La presidenta del Concejo Deliberante de Pinamar, Analía Figueroa, confirmó en las últimas horas una situación tan grave como alarmante: una empleada municipal está siendo investigada por la desaparición de 67 millones de pesos de las arcas públicas, en un período de apenas tres meses.
Según lo informado por Figueroa, el caso fue comunicado oficialmente al Concejo a comienzos de abril, cuando el Ejecutivo dio aviso del faltante y de la apertura de un sumario administrativo. Sin embargo, a pesar del tiempo transcurrido y de la magnitud del daño patrimonial, la empleada sigue en funciones, lo que ha generado fuertes cuestionamientos dentro del cuerpo legislativo local.
“El Ejecutivo actuó con lentitud. El sumario ya venció sus plazos, y la persona implicada continúa trabajando como si nada. Es inaudito”, expresó un concejal que prefirió mantener el anonimato, aunque desde el bloque de Juntos por el Cambio fue el edil Martín Napoli quien tomó la posta y presentó un pedido de informes formal.
Desde la oposición exigen que el intendente explique por qué no se avanzó con la suspensión preventiva de la implicada y qué medidas de control se aplican actualmente para evitar que algo así vuelva a suceder.
Una alerta sobre los controles municipales
El caso no solo revela una posible conducta delictiva individual, sino que desnuda una preocupante falta de control en la administración municipal. ¿Cómo puede ser que una sola persona tenga acceso irrestricto a fondos públicos y que se desvíen millones sin que salten alarmas automáticas o auditorías internas?
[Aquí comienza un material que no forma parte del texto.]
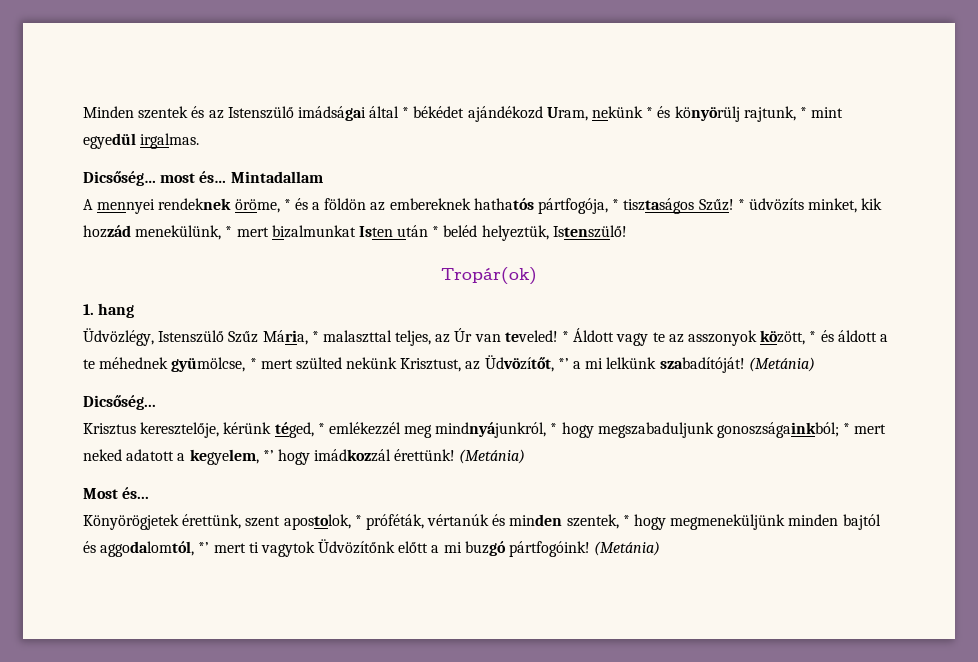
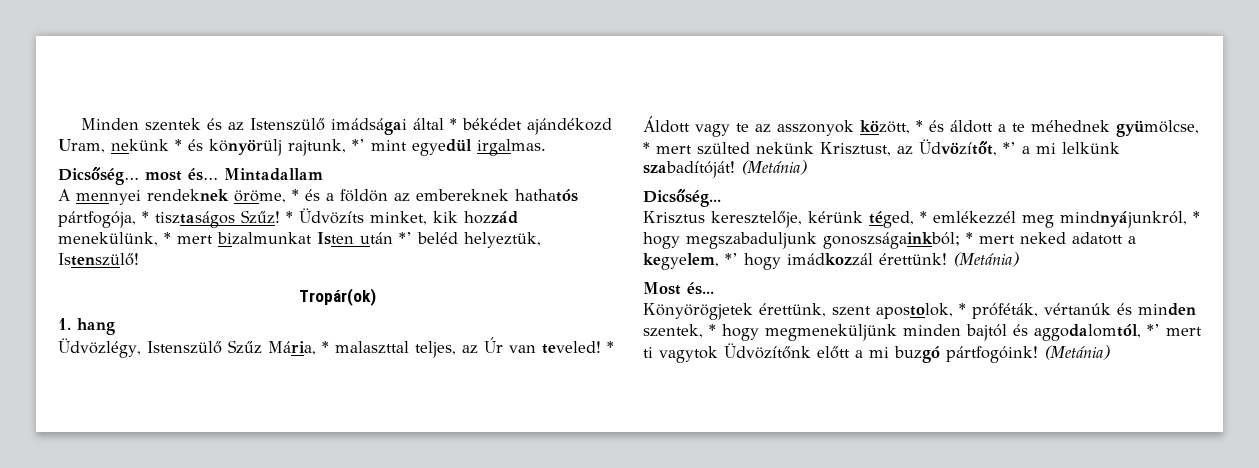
- Minden szentek és az Istenszülő imádságai által * békédet ajándékozd Uram, nekünk * és könyörülj rajtunk, * mint egyedül irgalmas.
+ Minden szentek és az Istenszülő imádságai által * békédet ajándékozd Uram, nekünk * és könyörülj rajtunk, *’ mint egyedül irgalmas.
- * üdvözíts minket, kik hozzád menekülünk, * mert bizalmunkat Isten után * beléd helyeztük, Istenszülő!
+ * Üdvözíts minket, kik hozzád menekülünk, * mert bizalmunkat Isten után *’ beléd helyeztük, Istenszülő!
El episodio pone sobre la mesa la urgencia de reformar los mecanismos de supervisión financiera en el municipio. Se necesitan sistemas de control más estrictos, separación clara de funciones, monitoreos periódicos y mayor transparencia sobre el manejo de fondos.
¿Qué pasos deberían seguirse?
- Suspensión inmediata de la empleada mientras avanza la investigación administrativa y judicial.
- Auditoría externa o integral sobre al menos el último año de operaciones, para verificar si hay más irregularidades.
- Acceso público a la documentación del caso, garantizando que concejales y ciudadanía puedan controlar el proceso.
- Modernización de los sistemas de control, incorporando tecnología, trazabilidad y revisiones cruzadas.
Una oportunidad para corregir
El escándalo deja una lección clara: la confianza ciudadana en las instituciones se construye —o se destruye— con acciones concretas. Si desde el Ejecutivo local no se adoptan medidas ejemplares, el mensaje que se transmite es el de la impunidad o la negligencia.
Los fondos públicos no son propiedad de ningún funcionario: pertenecen a la comunidad. Cada peso malversado es una calle sin asfaltar, una luminaria apagada, una escuela sin recursos.
Pinamar está frente a una oportunidad para corregir el rumbo y demostrar que la transparencia no es un discurso, sino una práctica diaria. La ciudadanía espera respuestas. Y las merece.